My aunt, having had a past life as a bake-house owner has made and enjoyed many a potica in her lifetime. My mother – well, let’s just say that I remember a particular episode where a ball of dough was hucked into the walnut orchard behind our house. (It probably landed next to the batch of tamales that had been given residence out there after the great masa debacle of ’79). The irony to this is that I my mom is a great baker. I can remember all the great homemade, sesame seed-topped egg braid bread I enjoyed as a child, and the butter-licious parker house rolls that we would fight over straight out of the oven. Pretty much any baked goods we had were made from scratch – and they were good – all the way down to my bad-ass Holly Hobby cake I had for my 6th birthday.
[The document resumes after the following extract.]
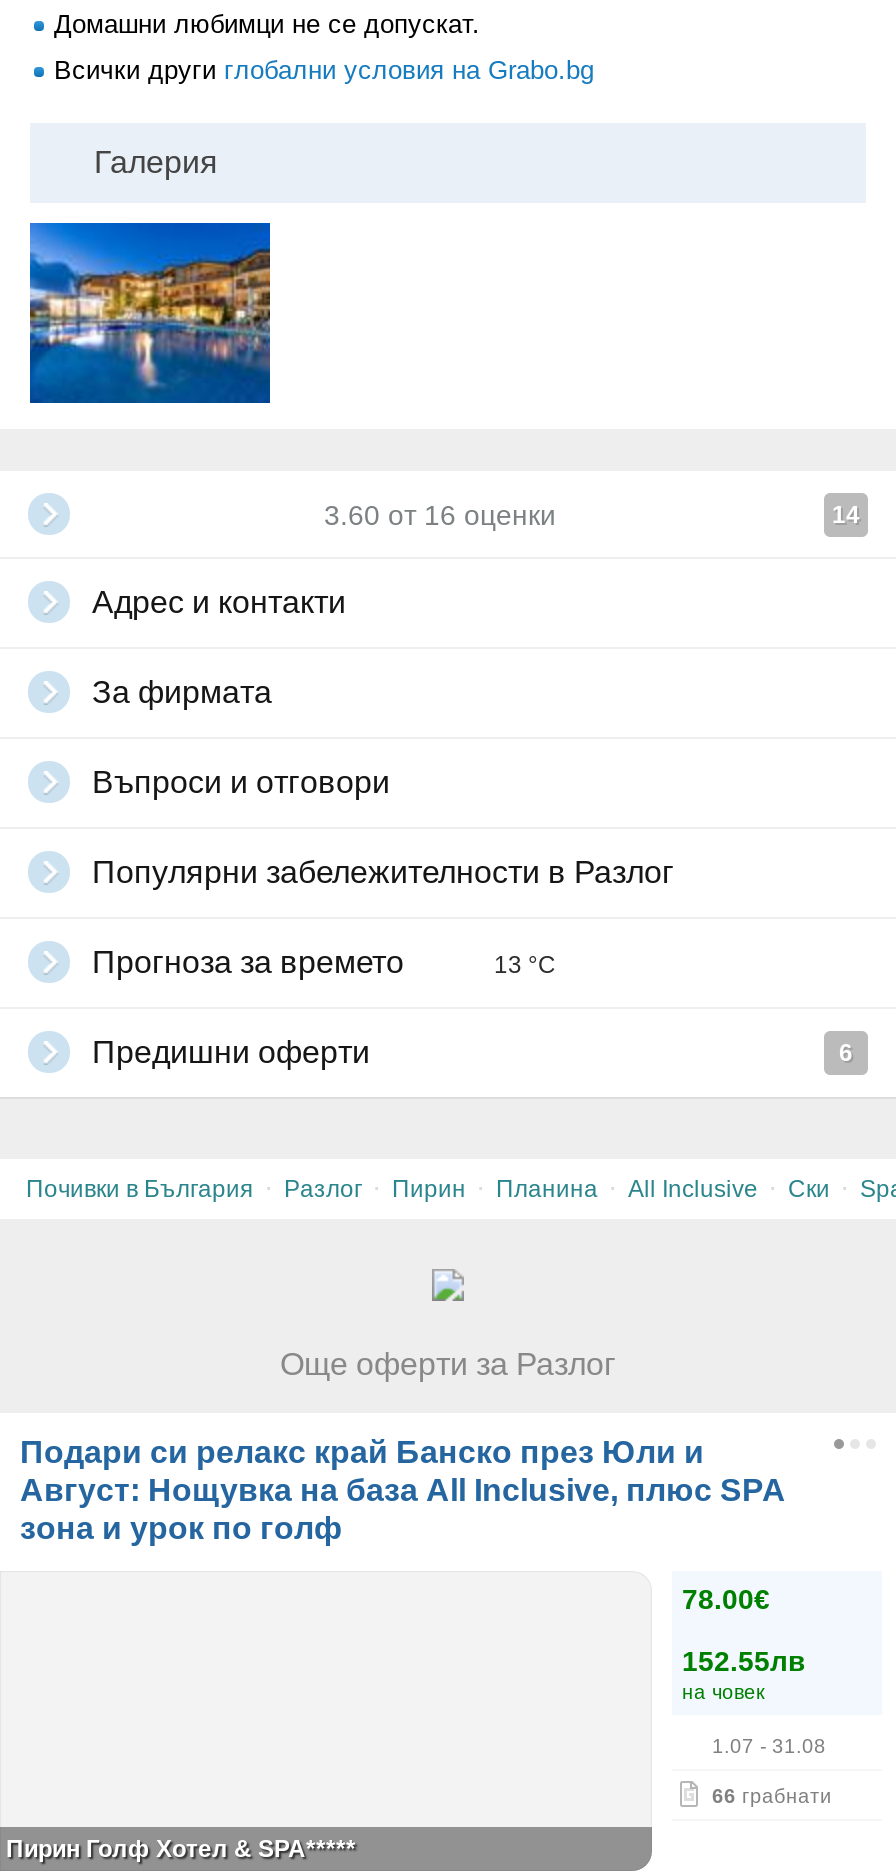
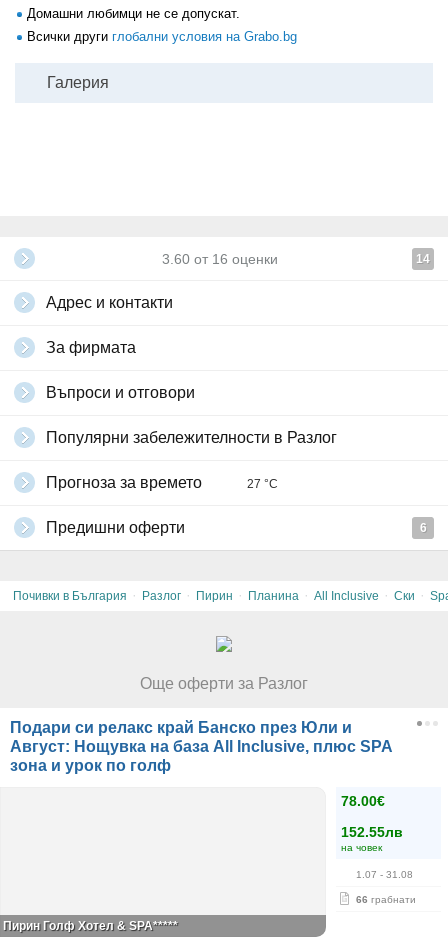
- [image]

- 13 °C
+ 27 °C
It was out of character to see something go so bad – so hilariously, and memorably wrong.

So, this article had lots of photos of large animal parts dangling from hooks, as well as your typical pallid, hearty, Eastern European folk (the article begins with a full-page photo of a woman with a large mole on her cheek and hay in her hair). One thing that particularly caught my eye was a lenghthy recipe for something called Struklji, which is Farmer Cheese Dumplings. The part I found most amusing was the description for how to work the dough.

Lightly flour dough and roll out on cloth with rolling pin, as evenly as possible, into a 24-by-20-inch rectangle, so that a long side of rectangle is nearest you. Dough should be thin enough for you to see any pattern on tablecloth.
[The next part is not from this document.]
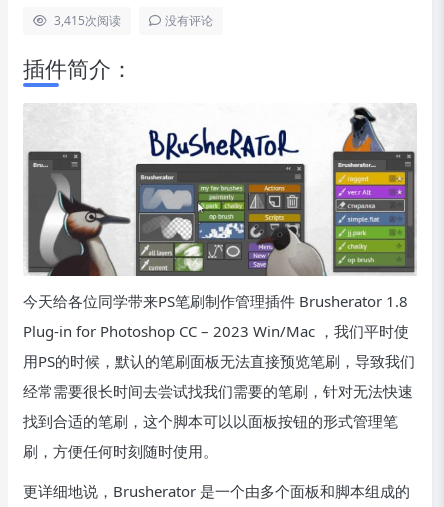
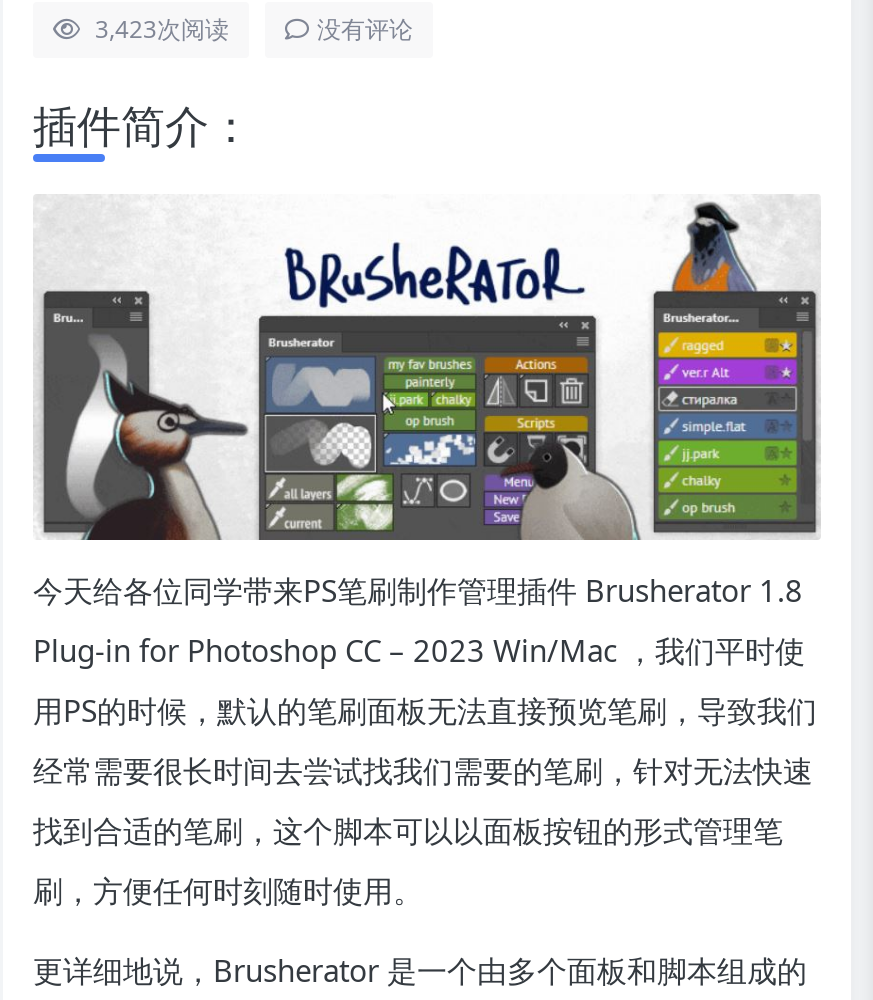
- 3,415次阅读
+ 3,423次阅读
Perhaps this is a gene sequence that, had we actually been first-generation Slovenians, would have given us the ability to work dough like this in our sleep. Much the way that we as American children have a sixth sense on how to intuitively make a box of Macaroni and Cheese from memory.

In all fairness, I need to come clean on the fact that baking is not my strong suit. I made my first official, homemade pie-crust just last year, and have yet to successfully produce an edible dough that involves yeast and kneading. I think part of the problem is that my highly segmented brain is confused by the combination of precision and chemistry required in baking, while also being a skill based on feel and intuition. It just freaks me out. ONE OR THE OTHER PEOPLE – ONE OR THE OTHER!

I guess, basically, what it comes down to is this: I can claim to be as big a foodie as I want, but when it really comes down to it, I wouldn’t last a minute back in the land of my people.